Below lists the 2018–19 AWIHL regular season award winners.

| Award | Name | Team |
| Skaters Network Most Valuable Player | AUS Sharna Godfrey | Sydney Sirens |
| Best Forward | CAN Christina Julien | Melbourne Ice |
| Best Defence | AUS Amelia Matheson | Sydney Sirens |
| Best Goaltender | TUR Sera Dogramaci | Sydney Sirens |
| Nellie Gee Rookie of the Year | AUS Olivia Last | Sydney Sirens |

==Joan McKowen playoffs==
The top four teams in the AWIHL regular season qualify for the Joan McKowen Memorial Trophy playoffs. The playoffs is held on a single weekend and uses Australian conventions of being called Finals. The playoff system used by the AWIHL is a four team single game semi-finals and grand final system where the semi-final winners progress to the grand final and the losers playoff for third place. Semi-finals are played on the Saturday and the third place playoff and grand final is played on the Sunday. The prize for being crowned AWIHL Champions for winning the grand final is the Joan McKowen Memorial Trophy.

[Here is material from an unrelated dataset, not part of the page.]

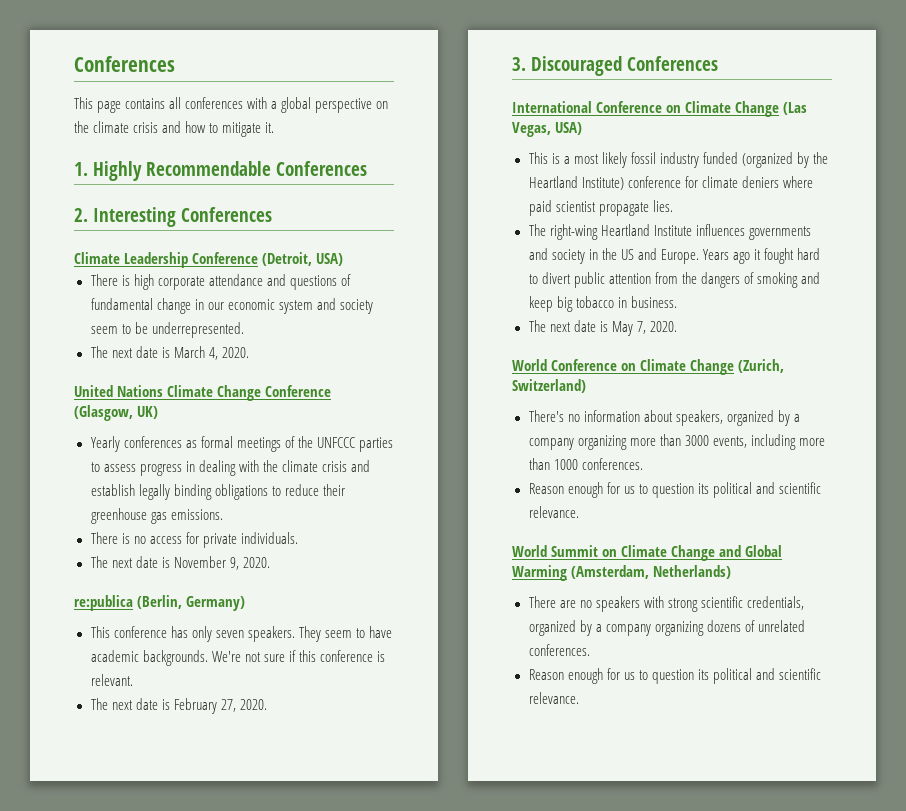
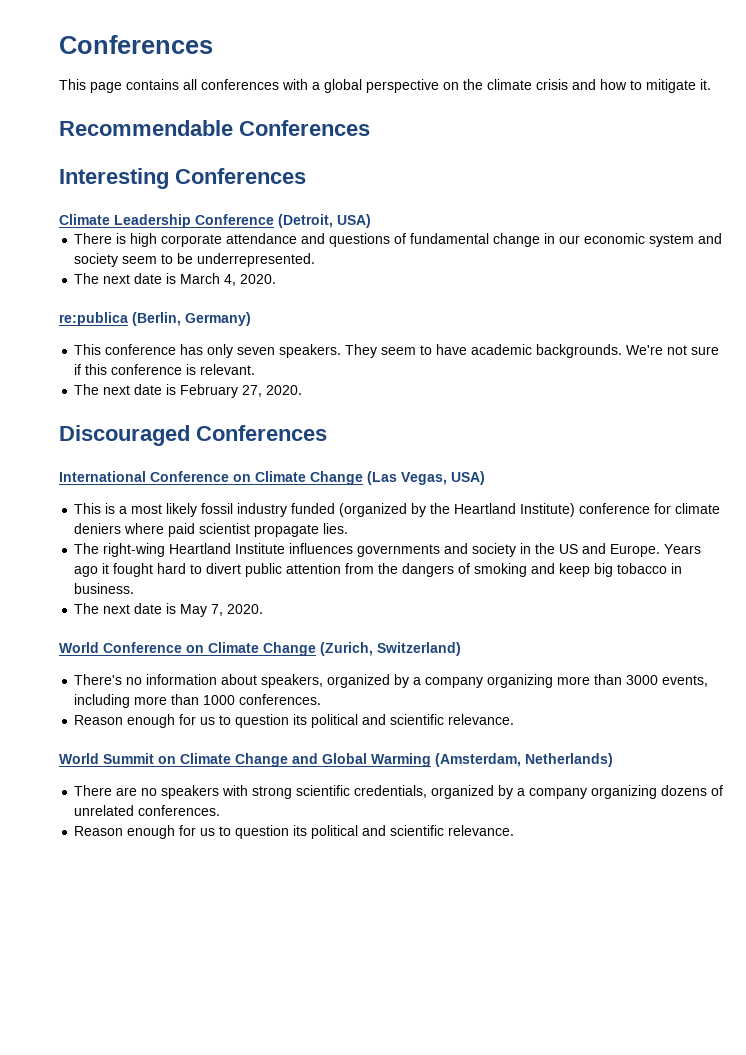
[74,161,143,181] 1. Highly -> (711, 84) none
[74,208,88,222] 2. -> (370, 128) none
[74,385,332,401] [74,405,159,421] [90,436,393,452] [90,460,370,476] [90,484,345,500] [90,508,223,524] [90,532,298,548] [90,556,270,570] // United Nations Climate Change Conference (Glasgow, UK) // Yearly conferences as formal meetings of the UNFCCC parties to assess progress in dealing with the climate crisis and establish legally binding obligations to reduce their greenhouse gas emissions. // There is no access for private individuals. // The next date is November 9, 2020. -> (277, 279) none
[512,57,526,71] 3. -> (303, 390) none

In 2018–19, the Inferno, Sirens, Goannas and Ice qualified for the finals weekend. The event was held on 9 March to 10 March 2019 in host city Adelaide at the IceArenA. Sydney and Melbourne won the semi-finals on Saturday by comfortable margins to advance to the Joan McKowen grand final. On Sunday Perth defeated Brisbane in the third place playoff to finish their maiden season third with bronze medals. Melbourne beat Sydney to claim the championship title and lift the Joan McKowen Memorial Trophy for a record seventh time.